Project Update: Henry Daniel Workshop

On 10 January 2019, the Henry Daniel Project team met at the Centre for Medieval Studies at the University of Toronto to discuss current progress and future directions, with special attention to Daniel’s herbal, and to hear papers by Paul F. Schaffner of the Middle English Dictionary (“Language in Limbo”), and Winston E. Black of Clark University (“Macer and Henricus speken rigth prolix: Henry Daniel’s Reading of the Latin Herbals”). Professor Black is the editor of Henry of Huntingdon’s Anglicanus Ortus; he joined the team of Project contributors in 2018.  

Project Update: Reading Edition Accepted for Publication

In the fall of 2018, our reading edition of the Liber Uricrisiarum was accepted for publication by the University of Toronto Press.  We submitted the final typescript to the Press for copy editing in early January 2019, and are looking forward to seeing the volume through the production process.  Meanwhile, work on Daniel’s herbal continues, with a combination of raw transcript revision (95% completed [July 2019]) and source hunting as our primary current tasks.  We have updated the list of authorities in the herbal to reflect our findings to date. 

Project Update: PIMS Conference, Liber Uricrisiarum Edition

With the support of SSHRC and the Pontifical Institute of Mediaeval Studies, Professor Everett organized the 52nd Conference on Editorial Problems at PIMS in November 2017, focused on editing medieval medical texts; several project members presented papers at the meeting.
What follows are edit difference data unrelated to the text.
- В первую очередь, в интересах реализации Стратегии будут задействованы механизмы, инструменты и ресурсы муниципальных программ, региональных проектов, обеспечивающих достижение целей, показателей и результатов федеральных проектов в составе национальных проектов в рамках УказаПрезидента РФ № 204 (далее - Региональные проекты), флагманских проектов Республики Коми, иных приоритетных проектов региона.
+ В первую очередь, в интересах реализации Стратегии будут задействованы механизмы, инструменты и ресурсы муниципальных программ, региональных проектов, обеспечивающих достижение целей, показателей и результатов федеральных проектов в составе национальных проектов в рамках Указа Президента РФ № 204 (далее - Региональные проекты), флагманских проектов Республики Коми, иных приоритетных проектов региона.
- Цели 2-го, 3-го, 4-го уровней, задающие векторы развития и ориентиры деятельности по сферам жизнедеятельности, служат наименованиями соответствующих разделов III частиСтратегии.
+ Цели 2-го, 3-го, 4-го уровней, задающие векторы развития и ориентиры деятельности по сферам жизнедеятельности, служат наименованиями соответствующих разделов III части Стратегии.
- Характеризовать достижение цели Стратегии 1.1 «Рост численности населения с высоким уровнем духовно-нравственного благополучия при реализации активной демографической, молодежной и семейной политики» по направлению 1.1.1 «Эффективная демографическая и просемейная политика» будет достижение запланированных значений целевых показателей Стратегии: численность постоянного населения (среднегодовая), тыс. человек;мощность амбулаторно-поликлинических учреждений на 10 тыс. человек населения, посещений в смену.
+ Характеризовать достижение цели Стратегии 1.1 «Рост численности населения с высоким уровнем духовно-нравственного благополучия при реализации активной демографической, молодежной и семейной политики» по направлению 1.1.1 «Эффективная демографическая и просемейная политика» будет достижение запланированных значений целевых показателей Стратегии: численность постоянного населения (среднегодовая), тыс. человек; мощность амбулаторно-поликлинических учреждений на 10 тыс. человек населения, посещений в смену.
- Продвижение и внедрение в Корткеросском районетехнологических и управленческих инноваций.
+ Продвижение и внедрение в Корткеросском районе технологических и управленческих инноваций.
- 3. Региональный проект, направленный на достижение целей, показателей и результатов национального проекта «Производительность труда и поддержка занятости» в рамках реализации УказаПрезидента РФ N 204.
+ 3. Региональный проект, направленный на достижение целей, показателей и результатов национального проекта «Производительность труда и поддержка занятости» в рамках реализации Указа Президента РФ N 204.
In 2018, we completed the reading edition of the Liber Uriciriarum and have now submitted it to a publisher for review. While waiting for readers’ reports, we have begun the long task of correcting a raw transcript of the Aaron Danielis in BL Add. MS 27329, again with support from SSHRC, and Star and Everett are in the process of collecting and editing chapters for the critical companion.

 

Project Update: Glossary and Sources Work

Project Update: Since January, the Liber Uricrisiarum team has compiled a long list of potential glossary entries, with draft definitions. Based on that work, we’ve added language notes for a few more difficult or unusual words and corrected a number of readings in the edition, which is now receiving one more full proof-reading against the base manuscripts. We’ve also written most of the introduction and discovered new and interesting textual relationships among the witnesses to the Liber Uricrisiarum and several of its fifteenth- and sixteenth-century descendants.
We are currently working on generating a finished glossary, condensing the expanded Explanatory Notes, and finishing the introduction, in order to send a completed text to a potential publisher early in 2018.
Looking ahead, we have compiled two very preliminary lists of headwords (nearly 2000 herbs, fruits, trees, minerals, and miscellaneous medical terms) and cited authorities (over 50) in Daniel’s Herbal.